What are acrylates and methacrylates?
Acrylates and methacrylates are a family of reactive monomers — small molecules that link up into hard polymers. In nails, they're the chemistry behind gel polish (cured under UV/LED light) and acrylic extensions (liquid monomer + powder). Common members on labels include HEMA (2-hydroxyethyl methacrylate), di-HEMA trimethylhexyl dicarbamate, and various methacrylate and acrylate esters. The same chemistry shows up in dental composites and adhesives, medical devices, and industrial materials.
Unlike traditional polish, which dries by solvent evaporation, gel and acrylic systems cure through a chemical reaction. That's what gives the weeks-long, chip-proof finish — and it's also the source of the allergy problem, because uncured (wet) monomer is what penetrates skin and sensitises.

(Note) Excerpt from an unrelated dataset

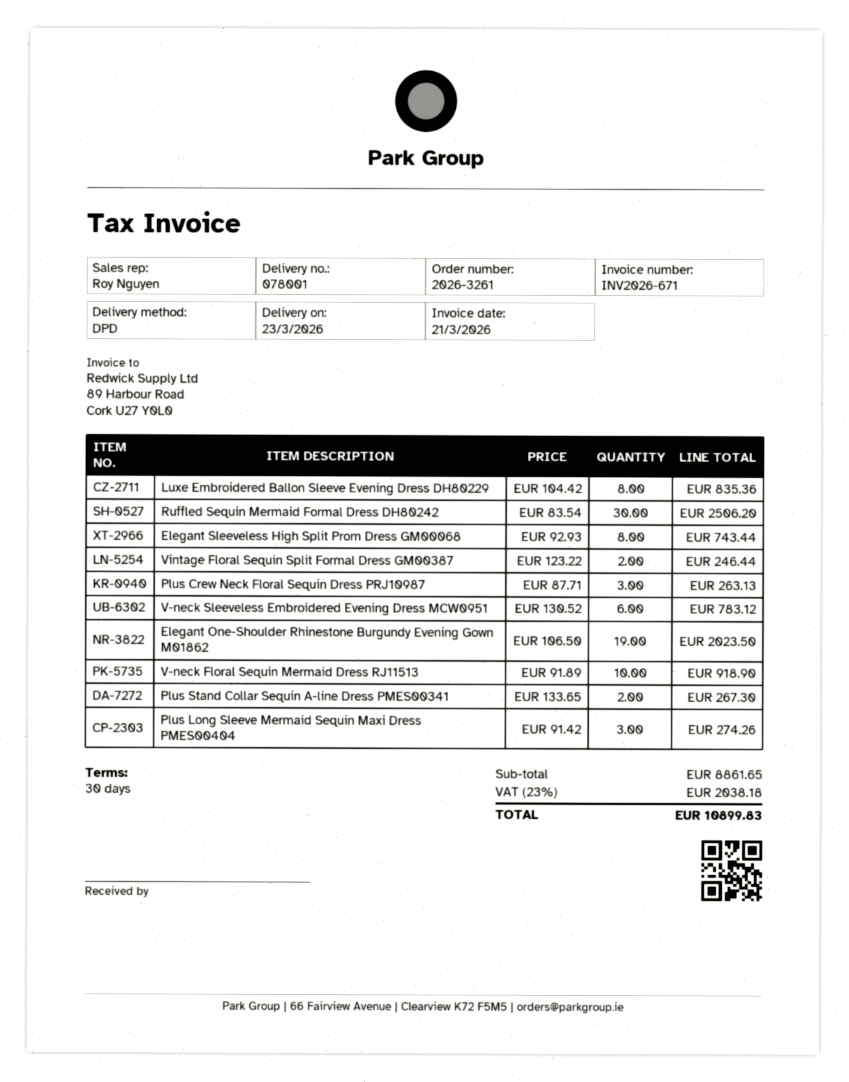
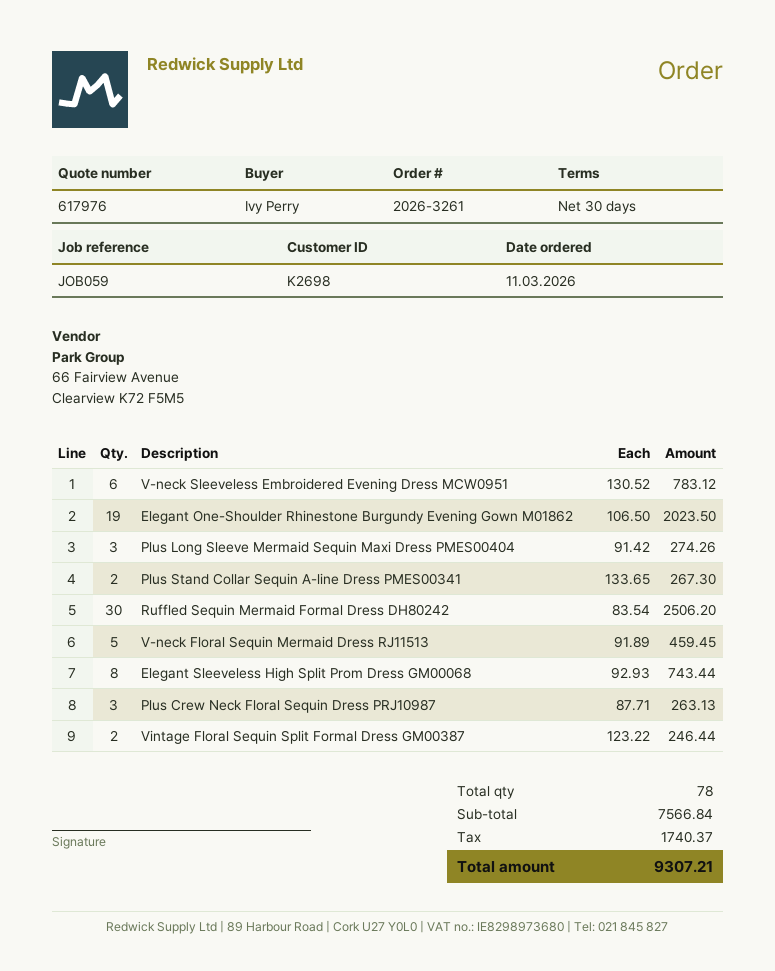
Luxe Embroidered Ballon Sleeve Evening Dress DH80229: 8 x 104.42 = 835.36 -> none
V-neck Floral Sequin Mermaid Dress RJ11513: 10 x 91.89 = 918.90 -> 5 x 91.89 = 459.45
subtotal: 8861.65 -> 7566.84
tax: 2038.18 -> 1740.37
total: 10899.83 -> 9307.21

Why acrylates cause reactions
Acrylate monomers are efficient sensitisers: their reactive groups bind skin proteins to form haptens, driving Type IV delayed hypersensitivity. A few things make this allergy distinctive — and worth respecting:
- Uncured monomer is the villain. Under-curing (weak home lamps, rushed technique) leaves more reactive monomer behind. Skin contact with wet product — on the cuticle, the surrounding skin, or via filing dust — is where sensitisation builds.

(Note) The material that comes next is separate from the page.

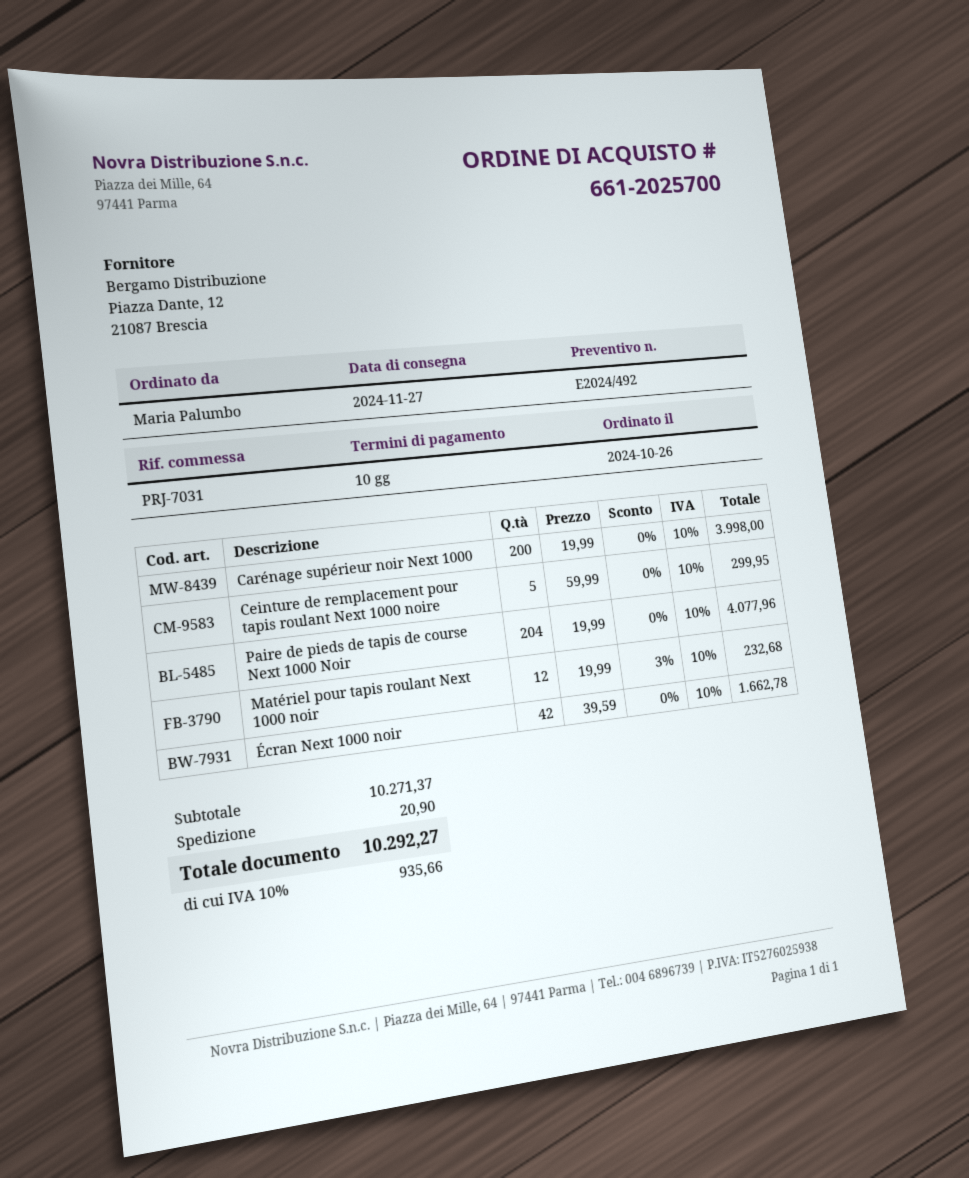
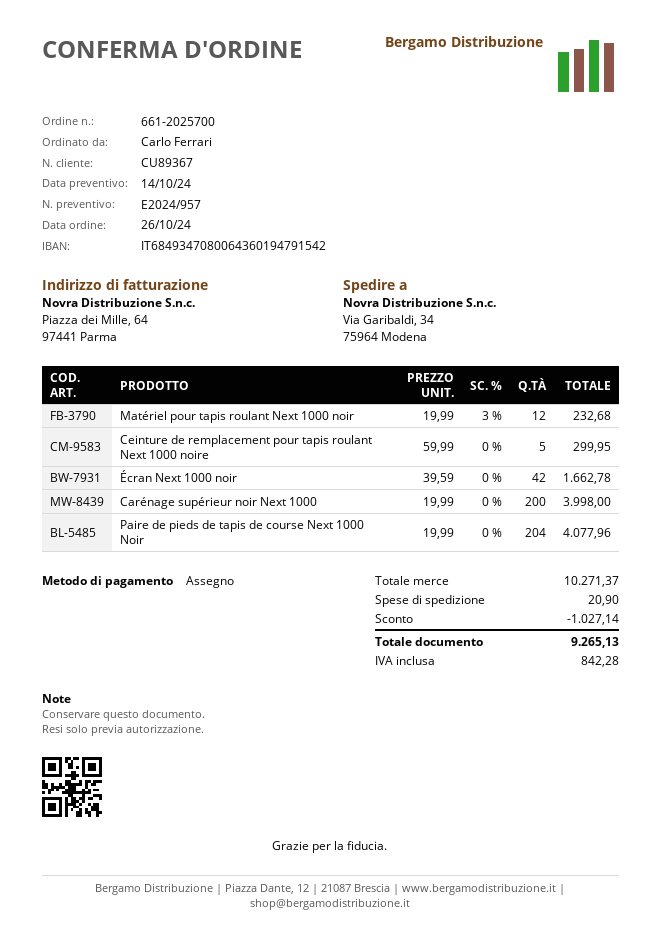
quote number: E2024/492 -> E2024/957
ordered by: Maria Palumbo -> Carlo Ferrari
discount: none -> 1027.14
tax: 935.66 -> 842.28
total: 10292.27 -> 9265.13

- It builds up, then sticks. Allergy usually develops after months or years of use, and once established it's typically permanent.
- It travels off the nail. Hand-to-face transfer means eyelid/face/neck dermatitis with nails that look perfectly normal.

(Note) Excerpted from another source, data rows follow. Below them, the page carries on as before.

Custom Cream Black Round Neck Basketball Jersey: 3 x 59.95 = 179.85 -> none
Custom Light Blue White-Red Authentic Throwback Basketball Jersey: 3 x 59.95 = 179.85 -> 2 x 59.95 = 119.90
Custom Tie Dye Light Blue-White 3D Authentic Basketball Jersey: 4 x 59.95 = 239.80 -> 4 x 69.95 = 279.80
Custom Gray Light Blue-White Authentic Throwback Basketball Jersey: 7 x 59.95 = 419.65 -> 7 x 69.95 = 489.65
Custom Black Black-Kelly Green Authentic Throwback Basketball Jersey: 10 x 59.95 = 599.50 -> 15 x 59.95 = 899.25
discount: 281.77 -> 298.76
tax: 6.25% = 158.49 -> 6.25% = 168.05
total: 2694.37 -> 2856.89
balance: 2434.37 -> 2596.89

- It reaches the dentist's chair. Because dental bonding and composites are acrylate-based, the allergy can matter well beyond cosmetics.
Most cosmetic allergies just mean "switch products." Acrylate allergy is different: it's usually lifelong, it cross-reacts across the whole monomer family, and it can complicate dental and medical care, not just nails. That's not a reason to panic about a gel manicure — it's a reason to keep wet product off your skin, and to get a suspected reaction properly confirmed and on your record.
Where they're found
- Gel nail polish — base coats, colour, top coats (salon and home kits).
- Acrylic extensions — two-part liquid-and-powder systems.
- Dip powder and nail glue — different but related monomer/adhesive chemistry.
- Dental composites, bonding agents, sealants.
- Some medical adhesives, devices and bone cement.
How to spot and reduce it
- Read gel labels for Hydroxyethyl Methacrylate (HEMA) and other "-acrylate"/"-methacrylate" names; some brands now sell HEMA-free gels.
- Keep wet product off skin — cuticle and surrounding skin especially.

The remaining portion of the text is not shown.